We are in Saigon. Today I took Jameelah to see the dentist because she needed to get a filling done, and it would cost several hundred dollars in the US. Why pay for complex dental services in the US when you can just go to a developing country a get them done for pennies? I had a root canal and crown several years ago for about $150 total. And they even served tea. And the dentists here are rather attractive. Jameelah got a filling for 8 dollars, and two sets of plastic retainers for about $13 each. That’s a saving of approximately $800! And it wasn’t scary at all. Except for the part where the dentist and her assistants misinterpreted my Vietnamese translation and started extracting the molar before I told them it was just a filling.
The rest of the stay at the village was great. We walked the paths I used to walk as a child. Memories came flooding back like monsoon. Unfortunately, they all mainly involved me playing with a stick and some dirt.
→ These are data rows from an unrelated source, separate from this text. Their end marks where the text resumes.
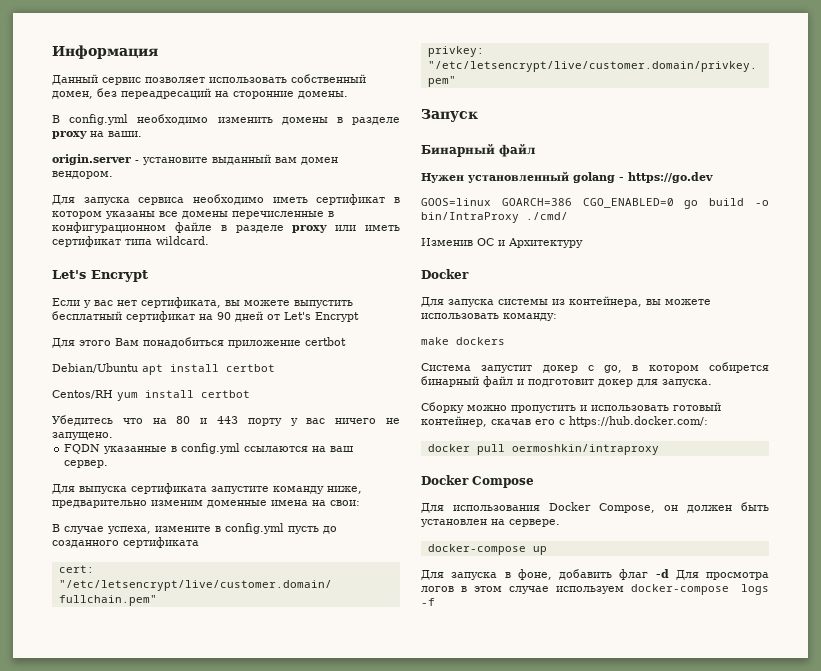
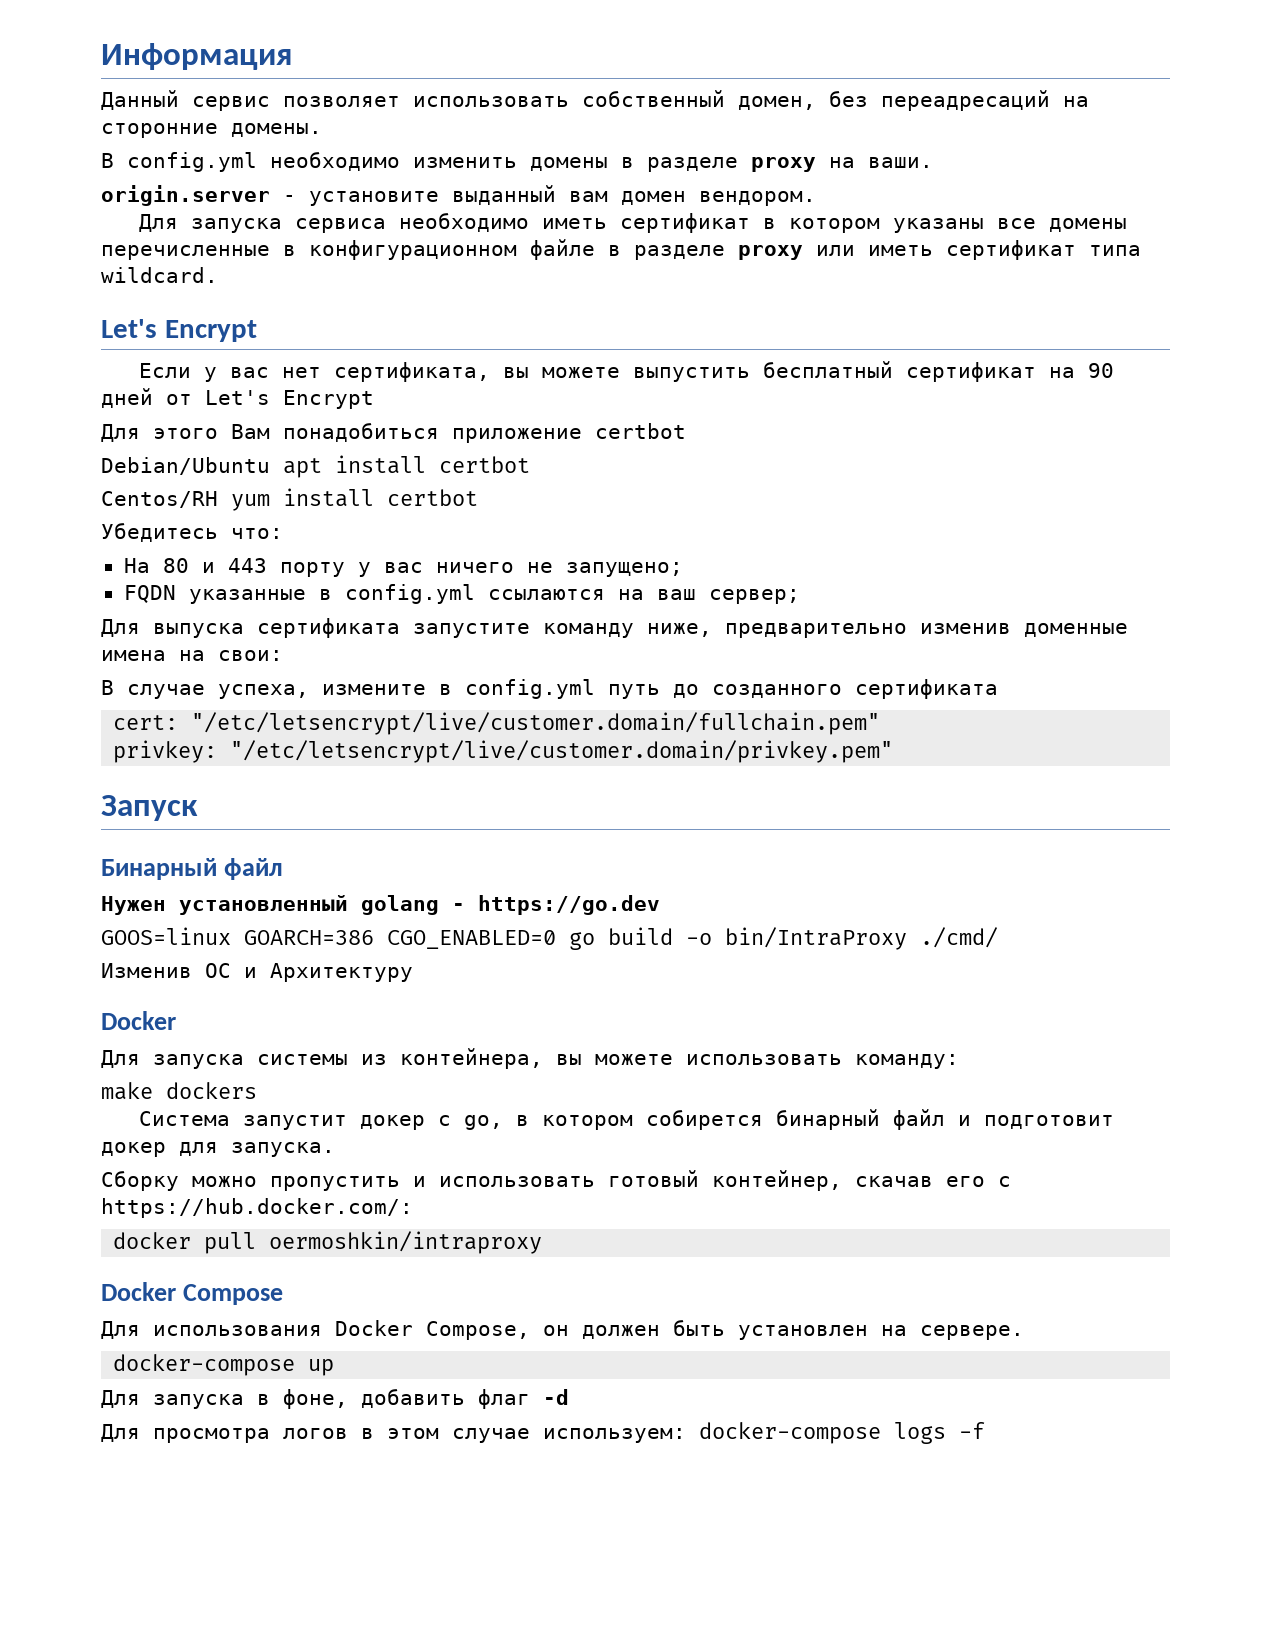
- Убедитесь что на 80 и 443 порту у вас ничего не запущено.
+ Убедитесь что:
+ На 80 и 443 порту у вас ничего не запущено;
- FQDN указанные в config.yml ссылаются на ваш сервер.
+ FQDN указанные в config.yml ссылаются на ваш сервер;
- Для выпуска сертификата запустите команду ниже, предварительно изменим доменные имена на свои:
+ Для выпуска сертификата запустите команду ниже, предварительно изменив доменные имена на свои:
- В случае успеха, измените в config.yml пусть до созданного сертификата
+ В случае успеха, измените в config.yml путь до созданного сертификата
- Для запуска в фоне, добавить флаг -d Для просмотра логов в этом случае используем docker-compose logs -f
+ Для запуска в фоне, добавить флаг -d
+ Для просмотра логов в этом случае используем: docker-compose logs -f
We were poor back then, and it took weeks of saving to afford a stick. We took the cousins to fly kites, and I was struck by how excited the kids were. Each day, in the evening, before or after the daily rain, the children of the village would bring their kites to the dam to fly. Sometimes one kid would ride a bike, and another kid would stand in the back of the bike holding the kite, and they would zoom down the hill, weaving between cows. It is a picture of childhood that many of the kids in the US these days are missing, surrounded by their Nintendo DS’s and Facebook accounts.
Saigon feels different than the village. Jameelah has become an expert at crossing the street, filled with hundreds of motorcycles, taxis, cyclos, wagons, and bicycles, some carrying staggering amounts of stuff. She has been amazed by how many people a motorcycle can carry (five!) or what sort of things (a mattress! And some ducks!). The city, with its neon lights and streets packed with people, can feel rather surreal. Last night, walking around District 1, we were struck by the economic disparity. Several restaurants had menus in front with dishes for $300,000 to $400,000VND, which is about 20 or 25 dollars, a huge sum considering that many people here only make 3 or 4 dollars a day. Around the corners, under verandas, we saw homeless families huddled against the rain, and children as young as 4 or 5 years old selling flowers or begging for money. At midnight, an old woman, probably in her 80’s, ambled around the streets selling gum and lighters from a small basket she held. “Please help Grandma,” she said when we passed by. Her hands were deformed. I felt cold, not because of the rain, but because it seems like I’ve gotten better and better at ignoring these pleas, which I’m not so sure is a skill I’d like to further hone.
Anyway, this is depressing. Overall, I like Saigon, with its lights, bustle, people, dust and heat. In the morning the vendors wake us up with their chants as they peddle their wares down the alleys. In the afternoon, the rain falls, cooling the city, and thousands of motocycle drivers stop their vehicle, flip open their seat, and take out raincoats. The street vendors, pushing carts filled with guavas, batter-fried bananas, and boiled quail eggs, move their wares aside to wait out the rain.
Tomorrow we set out for Northern Vietnam: Hanoi, Sapa, and Ha Long Bay. Sapa and Ha Long are supposed to be some of the most beautiful places in the world. Hanoi…it’s a’ight. The relatives have been pulling us aside to warn us. “Beware of the Northerners,” they say, “they’re mean! And they use way too much MSG!” We’ll report back to let you know if this is true. I don’t really see how it would be possible to use more MSG than what is being used here in the South.